3. Plan the Pace
First, decide if you are going to actually ride together. When someone invites me to ride, I expect to ride with them, not 30 feet in front or behind. If you both don’t care if one person is way ahead and one is behind, then communicate that. I have been guilty of telling someone to “go ahead” but ended up enraged on the inside because they either weren’t stopping to wait soon enough or they were simply riding too far ahead.
If you’re the slower rider, do not feel guilty for asking them to wait or ride with you. It’s okay to change your mind mid-ride, too. Or, if you want to just start and end together, communicate that as well. Pacing can be one of the most frustrating issues when riding (and especially racing) with a partner. I know it’s been my biggest hurdle.
One option is to have the slower rider go first on the trail, which allows them to set the pace so that they aren’t struggling to keep up with the stronger rider.
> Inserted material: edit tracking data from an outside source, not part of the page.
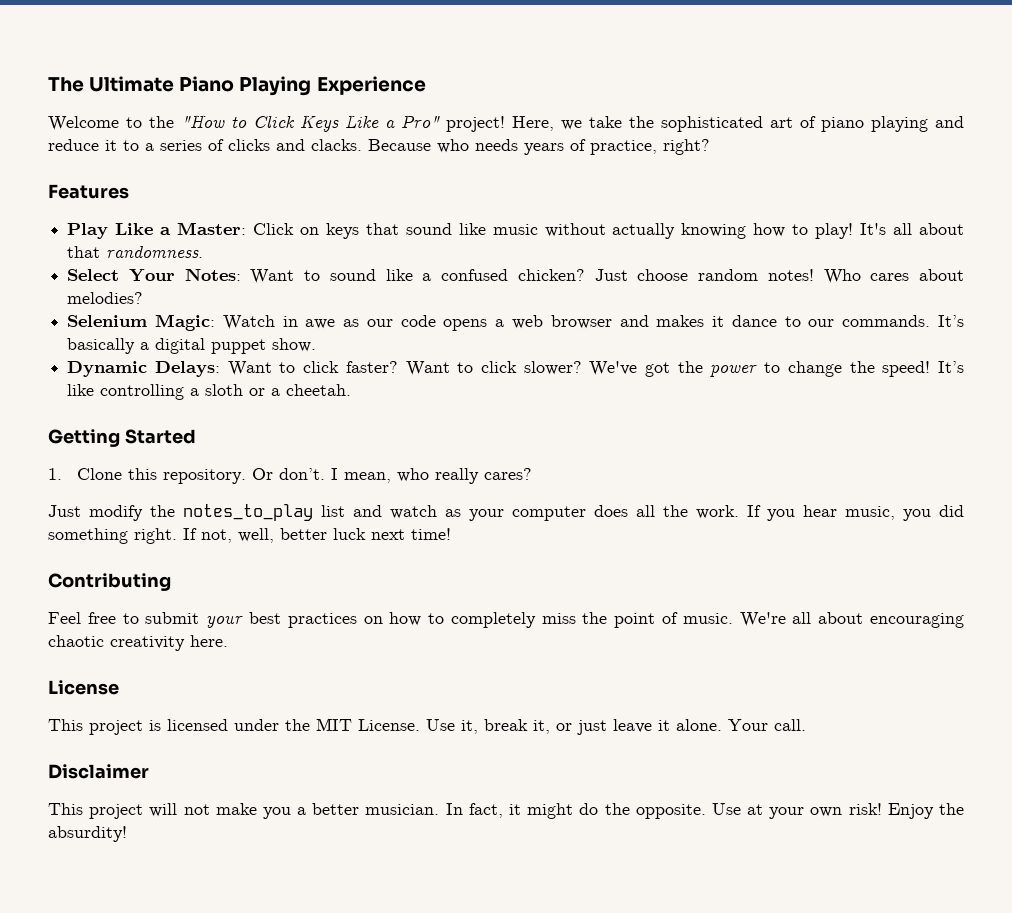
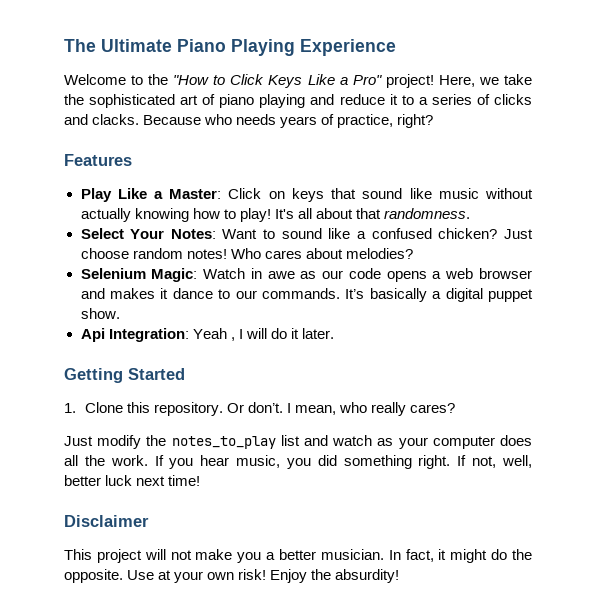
- Dynamic Delays: Want to click faster? Want to click slower? We've got the power to change the speed! It’s like controlling a sloth or a cheetah.
+ Api Integration: Yeah , I will do it later.
- Contributing
- Feel free to submit your best practices on how to completely miss the point of music. We're all about encouraging chaotic creativity here.
- License
- This project is licensed under the MIT License. Use it, break it, or just leave it alone. Your call.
Also, it takes pressure off the stronger rider because now they know exactly what a comfortable pace is for their partner. In the event that the slower rider feels nervous or anxious with someone riding behind them, it’s very important that the slower rider communicates to the rider in front regarding what pace to go. Ask them to slow the down if it is a little too hard.
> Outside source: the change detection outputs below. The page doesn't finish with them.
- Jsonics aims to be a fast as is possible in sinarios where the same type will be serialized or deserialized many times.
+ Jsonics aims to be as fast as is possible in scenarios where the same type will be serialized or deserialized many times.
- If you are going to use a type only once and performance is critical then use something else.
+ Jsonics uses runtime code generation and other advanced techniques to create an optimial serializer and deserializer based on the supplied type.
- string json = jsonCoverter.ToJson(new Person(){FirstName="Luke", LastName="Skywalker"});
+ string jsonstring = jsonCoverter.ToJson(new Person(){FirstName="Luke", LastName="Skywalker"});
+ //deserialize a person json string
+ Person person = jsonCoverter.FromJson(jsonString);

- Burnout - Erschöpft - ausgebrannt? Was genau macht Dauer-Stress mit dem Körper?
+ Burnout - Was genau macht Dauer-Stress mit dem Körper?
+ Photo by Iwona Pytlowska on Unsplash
4. The Ride Isn’t Always About You
If you are riding with someone who isn’t as strong as you, consider riding with them on your easy training day. And don’t talk about how easy it is for you or how good you feel. Don’t show off (unless they actually enjoy that). Put yourself in their shoes. You can also offer to carry extra weight on the ride so it’s easier for them to get up the hills. And remember to always offer sincere encouragement and compliments. Believe me, it helps.